WHAT IS REQUIRED →
Exclude images, then output the remaining data verbatim.
DATA EXTRACT START
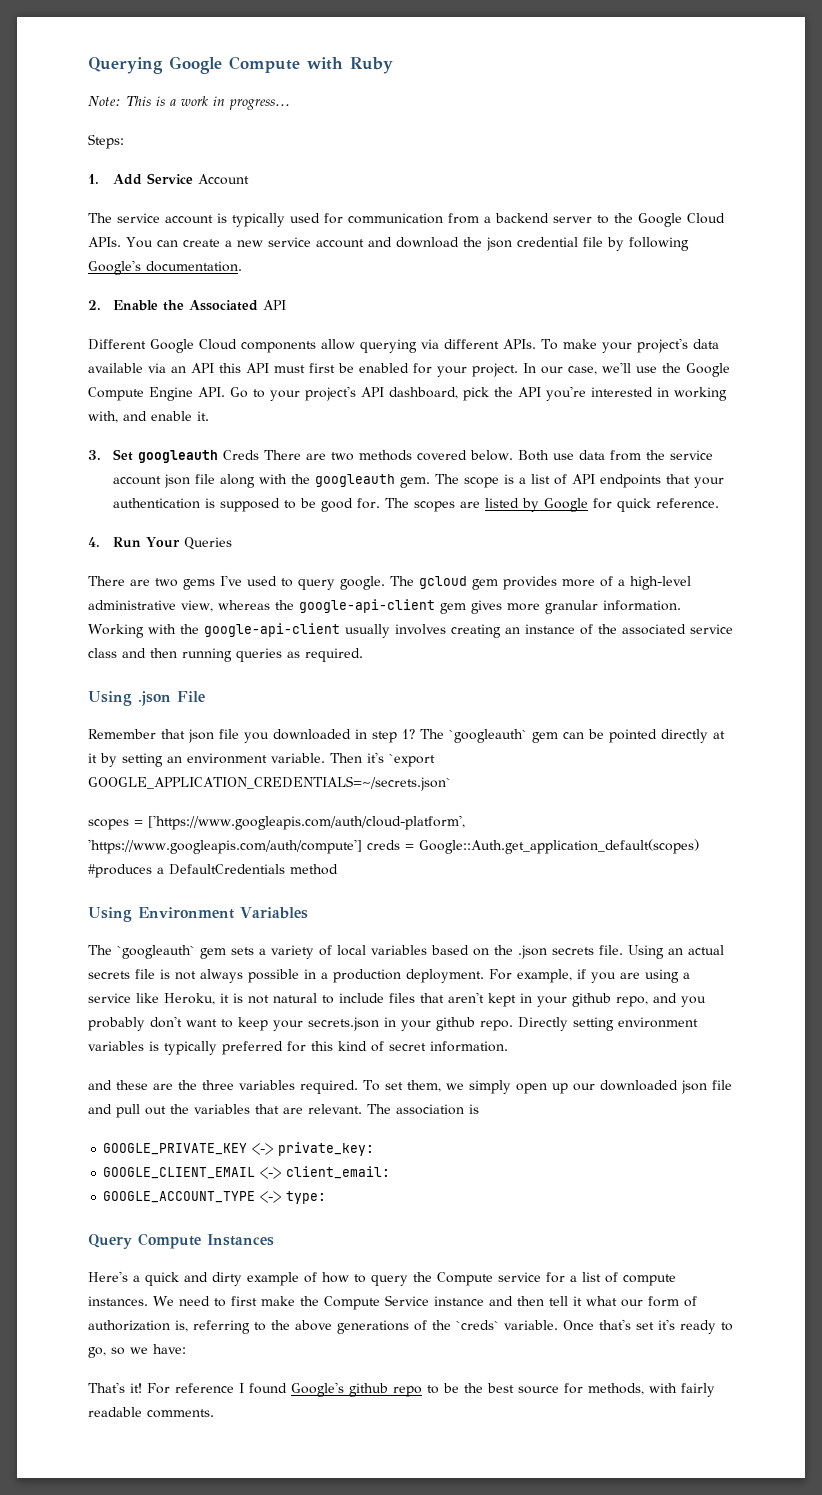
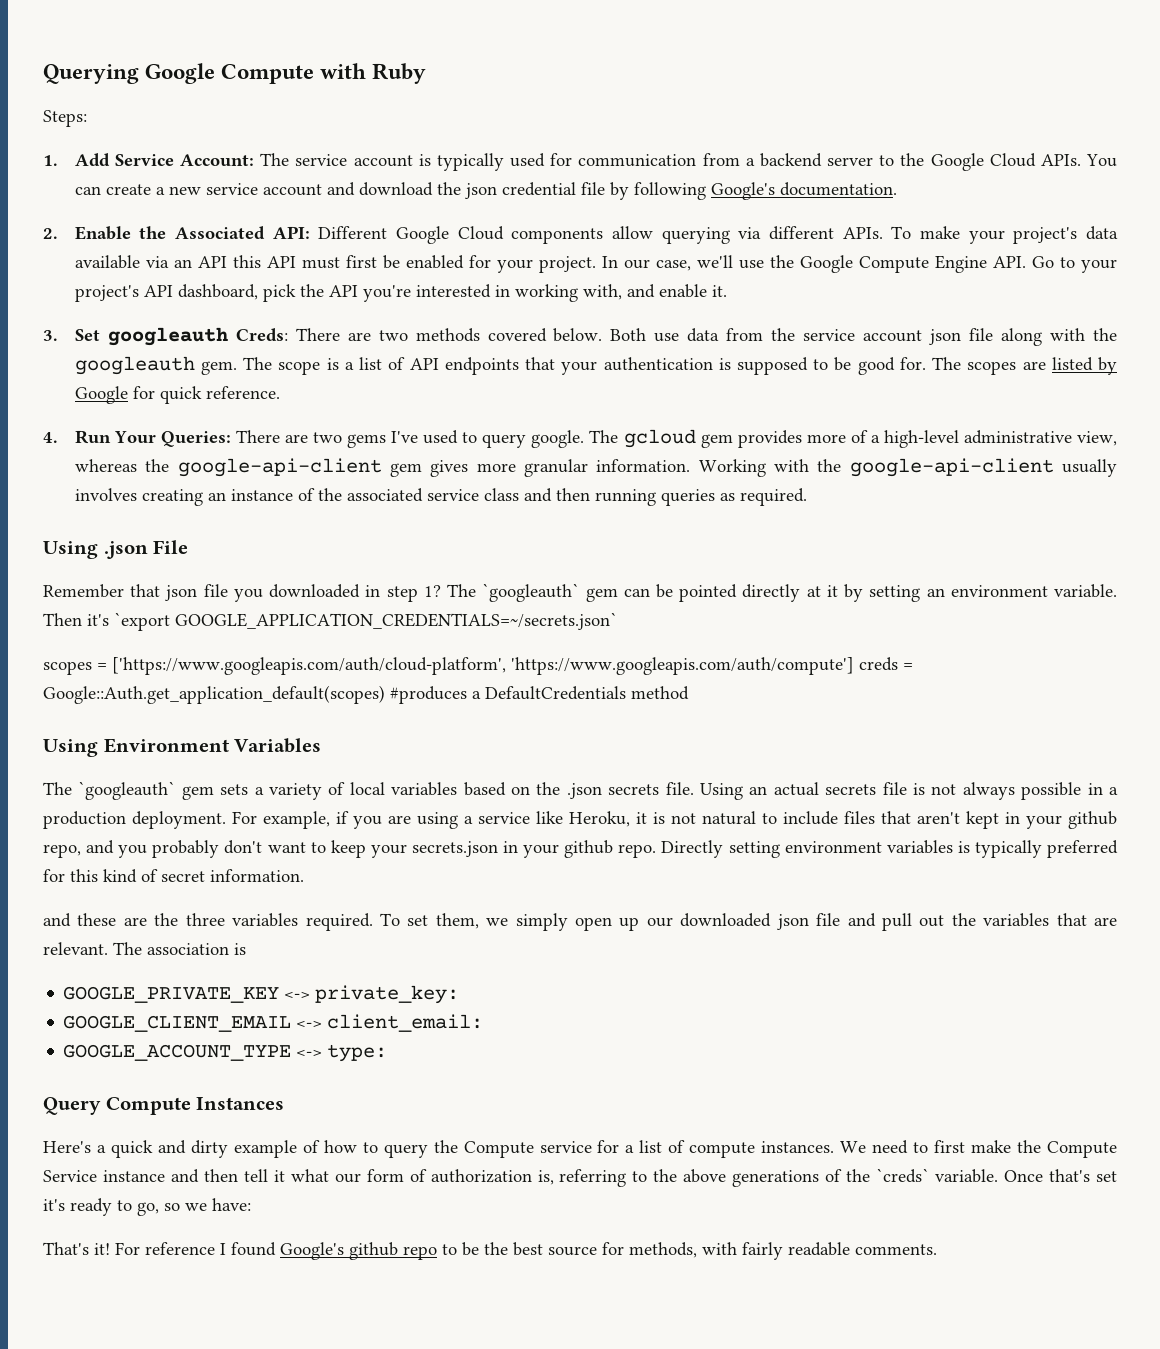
[88,96,290,110] // Note: This is a work in progress... -> (427, 73) none
[198,174,250,185] Account // -> [180,154,255,167] Account:
[263,300,287,310] API // -> [272,226,310,239] API:
[223,450,260,460] Creds -> [235,328,288,342] Creds:
[184,537,233,550] Queries // -> [160,431,231,447] Queries:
DATA EXTRACT END
RESULT BELOW →
[88,96,290,110] // Note: This is a work in progress... -> (427, 73) none
[198,174,250,185] Account // -> [180,154,255,167] Account:
[263,300,287,310] API // -> [272,226,310,239] API:
[223,450,260,460] Creds -> [235,328,288,342] Creds:
[184,537,233,550] Queries // -> [160,431,231,447] Queries:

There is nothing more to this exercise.